As you can see, this is a heavily manual process requiring an approval step, which creates operational overhead for multiple teams. The details are broken down below:
- Generate Private Key and Certificate Signing Request (CSR): A CSR is a cryptographically signed request that contains information around organization details as well as the Common Name (CN) and Subject Alternative Names (SANs) for which the certificate will be valid. A CSR is typically generated using OpenSSL, where a Private Key is created on the target device (and never leaves the host) and the associated Public Key is embedded within the CSR.
- Send CSR to Certificate Authority (CA): In order for a CSR to be signed by the CA, the domain must be validated. This can be done through a number of different ways (e.g., HTTP-01, DNS-01 Challenges). The CA can either be a Private CA for which your organization controls the trust chain, or a Public CA such as Let’s Encrypt whose chain of trust is outside of your control.
- Approve CSR: Due to the sensitive nature of the certificate request process, an approval will typically be required from a security team to allow the CA to generate the certificate for the CSR that was submitted.
- Download Certificate: After approval, the certificate, intermediate certificate, root certificate, or full chain will be available from your CA and can be downloaded in a base64 format (e.g., .pem, .cer, .p7b).
- Upload Certificate: Depending on the platform, the full chain certificate will then be uploaded to the target device in a format that is supported (e.g., .pem) and restarted if applicable.
Why Ottr?
When we were first designing Ottr, Airbnb needed a framework to manage X.509 certificates for hosts that could not run agents to manage their X.509 certificates; we needed a solution that would be customizable and scalable, while still emphasizing security. The diagram below illustrates how certificate reissue works with Ottr.

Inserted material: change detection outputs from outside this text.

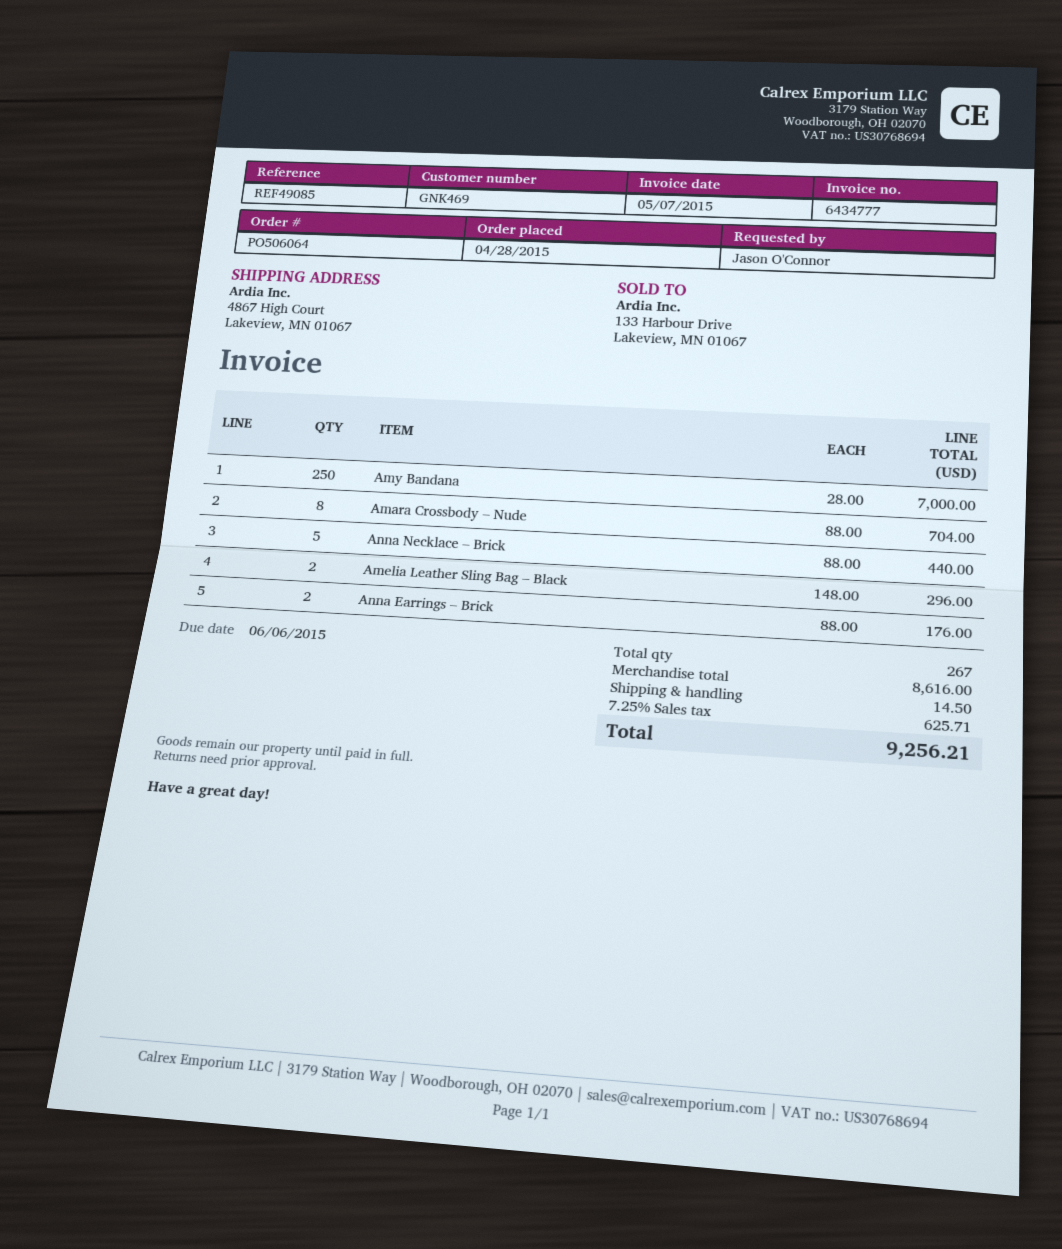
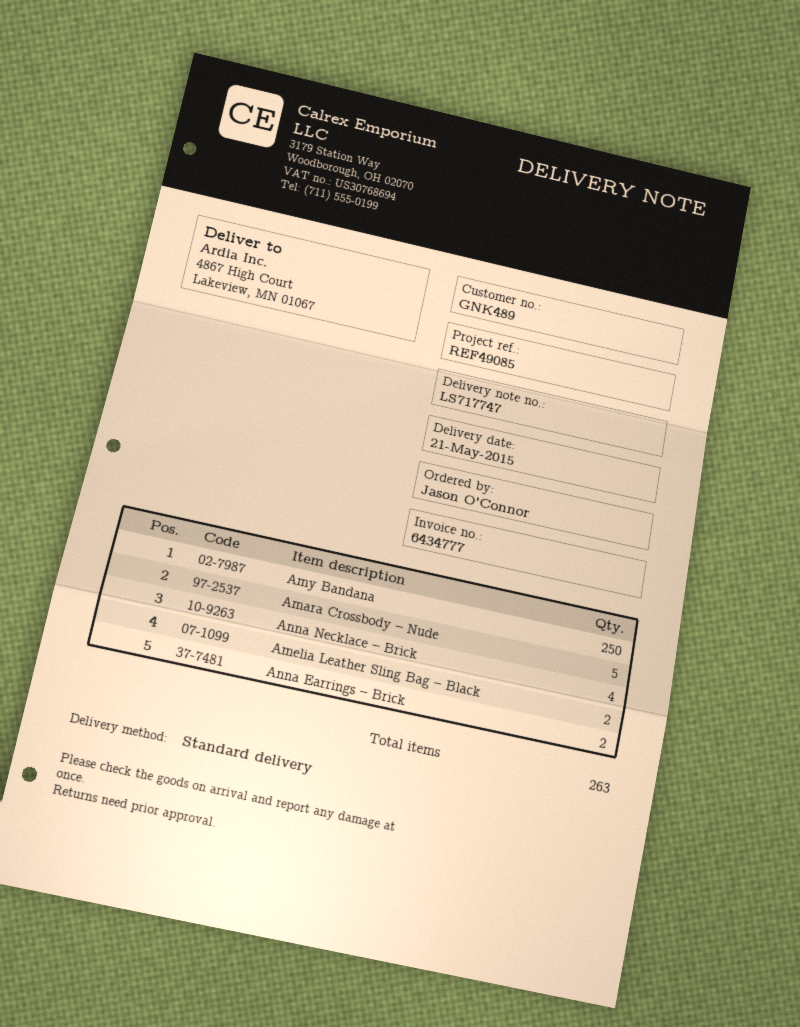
customer number: GNK469 -> GNK489
Amara Crossbody – Nude: 8 -> 5
Anna Necklace – Brick: 5 -> 4
total quantity: 267 -> 263

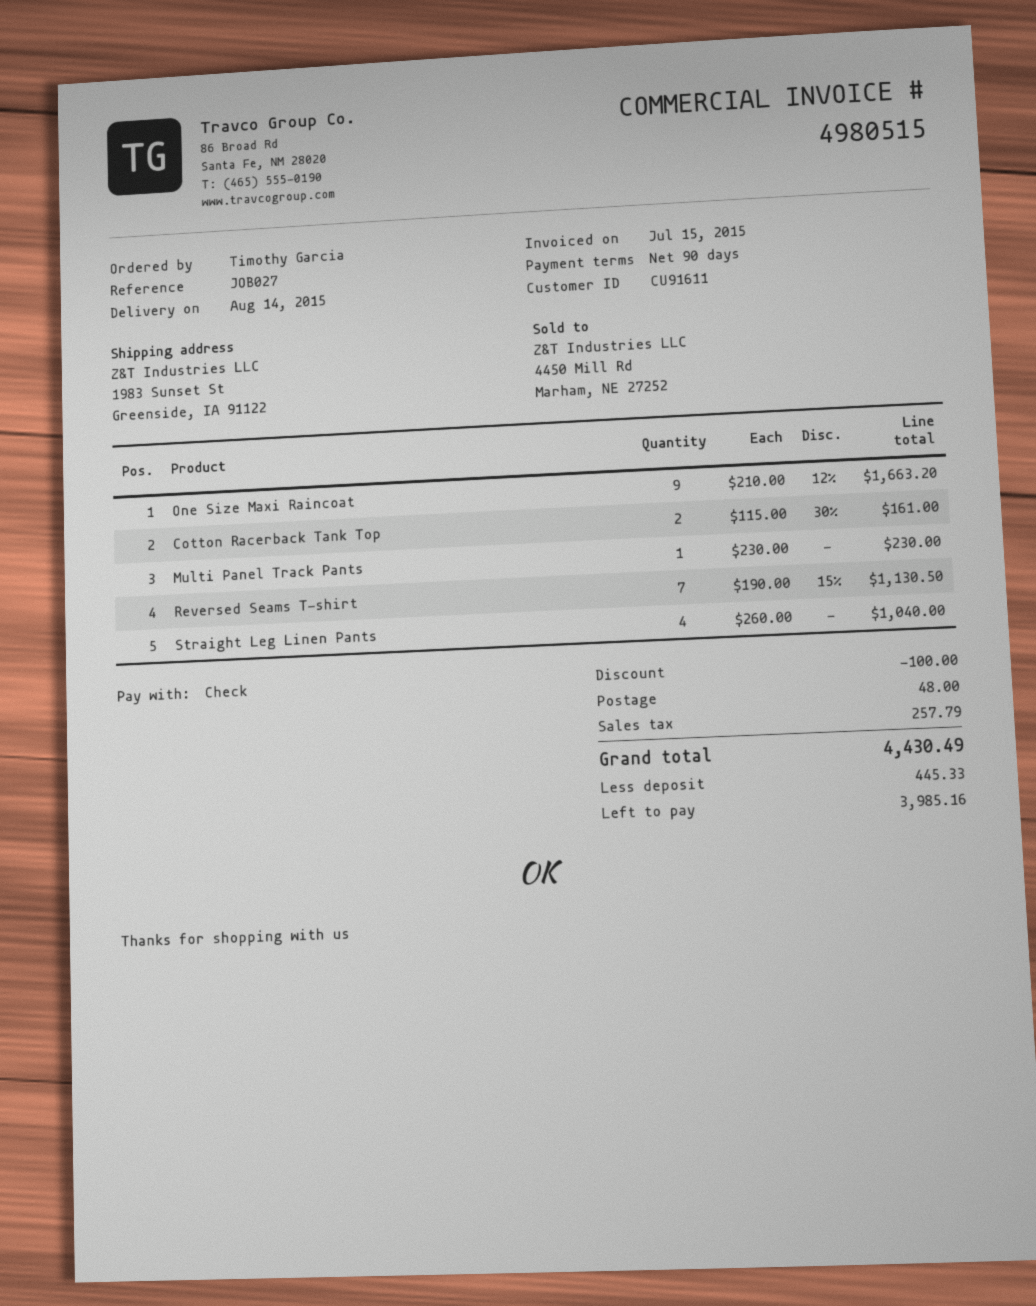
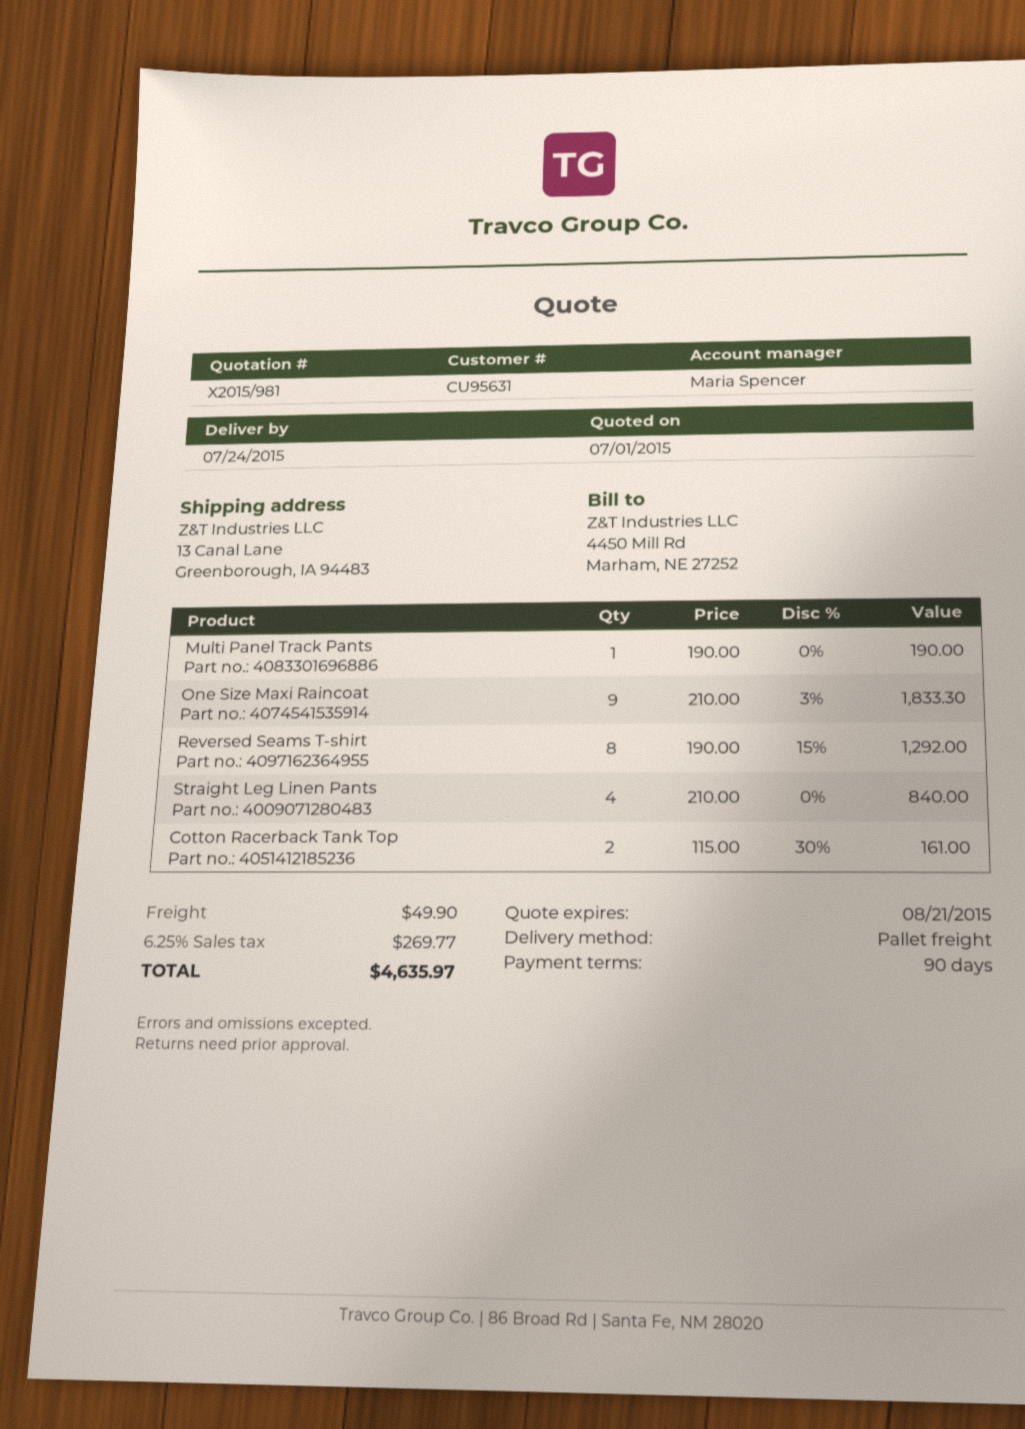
delivery date: 2015-08-14 -> 2015-07-24
customer number: CU91611 -> CU95631
ship to: 1983 Sunset St, Greenside, IA 91122 -> 13 Canal Lane, Greenborough, IA 94483
One Size Maxi Raincoat: 9 x 210.00 - 12% = 1663.20 -> 9 x 210.00 - 3% = 1833.30
Multi Panel Track Pants: 1 x 230.00 = 230.00 -> 1 x 190.00 = 190.00
Reversed Seams T-shirt: 7 x 190.00 - 15% = 1130.50 -> 8 x 190.00 - 15% = 1292.00
Straight Leg Linen Pants: 4 x 260.00 = 1040.00 -> 4 x 210.00 = 840.00
discount: 100.00 -> none
shipping: 48.00 -> 49.90
tax: 257.79 -> 269.77
total: 4430.49 -> 4635.97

There are many advantages of this new framework:
- Serverless: No underlying infrastructure to manage, which means we do not have to patch or harden new servers.
- Limited Dependencies: Only major dependency is upon the ACME Client (acme.sh), which is well-maintained.
- Customizable: Ottr is modular in design, meaning it provides developers the ability to build custom integrations when additional platforms are introduced to the infrastructure. Developers can use Certificate Authorities outside of Let’s Encrypt, so long as they support the ACME protocol.
- Scalable: Ability to perform thousands of certificate rotations per day (based off the rate-limit the CA sets).
- Security: Infrastructure security is a default; the Terraform modules that build Ottr have hardened configurations and follow the principle of least privilege.
- Automated: Ottr handles the end-to-end certificate rotation lifecycle without any manual intervention.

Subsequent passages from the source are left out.